__Recorded data__.
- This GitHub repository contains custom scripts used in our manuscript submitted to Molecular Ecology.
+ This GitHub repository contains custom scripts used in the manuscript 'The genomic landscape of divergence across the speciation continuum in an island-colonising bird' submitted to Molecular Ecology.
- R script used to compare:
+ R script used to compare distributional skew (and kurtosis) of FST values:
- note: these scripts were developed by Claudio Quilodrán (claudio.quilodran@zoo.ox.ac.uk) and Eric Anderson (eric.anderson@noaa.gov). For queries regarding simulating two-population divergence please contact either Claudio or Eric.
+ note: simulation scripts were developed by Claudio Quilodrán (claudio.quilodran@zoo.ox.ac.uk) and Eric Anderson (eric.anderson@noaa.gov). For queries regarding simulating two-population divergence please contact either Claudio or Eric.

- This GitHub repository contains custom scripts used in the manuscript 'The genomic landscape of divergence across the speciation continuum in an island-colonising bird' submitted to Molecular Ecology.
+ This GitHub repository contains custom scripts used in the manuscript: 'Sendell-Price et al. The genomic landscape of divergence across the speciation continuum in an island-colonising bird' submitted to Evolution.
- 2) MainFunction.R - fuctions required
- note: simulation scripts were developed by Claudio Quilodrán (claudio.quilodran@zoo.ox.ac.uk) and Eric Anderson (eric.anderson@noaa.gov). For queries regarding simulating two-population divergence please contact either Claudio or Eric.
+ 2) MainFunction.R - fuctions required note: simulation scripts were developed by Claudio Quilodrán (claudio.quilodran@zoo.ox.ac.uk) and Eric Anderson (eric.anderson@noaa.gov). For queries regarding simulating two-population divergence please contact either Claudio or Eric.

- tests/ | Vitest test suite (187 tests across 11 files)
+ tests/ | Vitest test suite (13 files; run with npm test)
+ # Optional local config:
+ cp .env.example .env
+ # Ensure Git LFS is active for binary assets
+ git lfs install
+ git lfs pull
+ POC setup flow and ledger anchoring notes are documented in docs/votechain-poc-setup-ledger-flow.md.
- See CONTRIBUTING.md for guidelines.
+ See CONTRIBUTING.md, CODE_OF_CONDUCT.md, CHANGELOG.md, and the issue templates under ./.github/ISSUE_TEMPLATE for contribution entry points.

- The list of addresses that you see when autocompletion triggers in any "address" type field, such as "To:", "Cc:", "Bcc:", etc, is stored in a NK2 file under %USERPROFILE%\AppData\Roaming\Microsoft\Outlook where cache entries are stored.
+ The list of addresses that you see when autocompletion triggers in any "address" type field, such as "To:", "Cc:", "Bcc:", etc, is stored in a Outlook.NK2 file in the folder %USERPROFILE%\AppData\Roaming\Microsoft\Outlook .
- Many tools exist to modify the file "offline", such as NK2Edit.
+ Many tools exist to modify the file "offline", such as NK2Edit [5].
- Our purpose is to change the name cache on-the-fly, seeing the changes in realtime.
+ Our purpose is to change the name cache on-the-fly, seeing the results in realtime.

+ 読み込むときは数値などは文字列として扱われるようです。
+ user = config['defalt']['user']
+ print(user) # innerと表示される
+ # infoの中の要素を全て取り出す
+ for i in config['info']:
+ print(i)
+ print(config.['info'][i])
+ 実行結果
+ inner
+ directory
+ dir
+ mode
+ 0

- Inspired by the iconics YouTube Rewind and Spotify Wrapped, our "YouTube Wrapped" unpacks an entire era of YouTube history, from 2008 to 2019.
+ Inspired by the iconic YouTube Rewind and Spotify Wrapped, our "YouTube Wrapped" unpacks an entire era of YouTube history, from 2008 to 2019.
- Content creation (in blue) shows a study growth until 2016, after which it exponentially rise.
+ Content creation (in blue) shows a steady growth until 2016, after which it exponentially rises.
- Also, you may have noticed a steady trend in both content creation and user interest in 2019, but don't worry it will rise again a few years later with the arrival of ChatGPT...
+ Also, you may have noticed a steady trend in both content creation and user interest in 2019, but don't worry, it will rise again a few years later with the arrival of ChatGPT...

__Task brief__.
Show me each line of the listing above with "cache" in it.

__Solution to the problem__.
- The list of addresses that you see when autocompletion triggers in any "address" type field, such as "To:", "Cc:", "Bcc:", etc, is stored in a NK2 file under %USERPROFILE%\AppData\Roaming\Microsoft\Outlook where cache entries are stored.
- Our purpose is to change the name cache on-the-fly, seeing the changes in realtime.
+ Our purpose is to change the name cache on-the-fly, seeing the results in realtime.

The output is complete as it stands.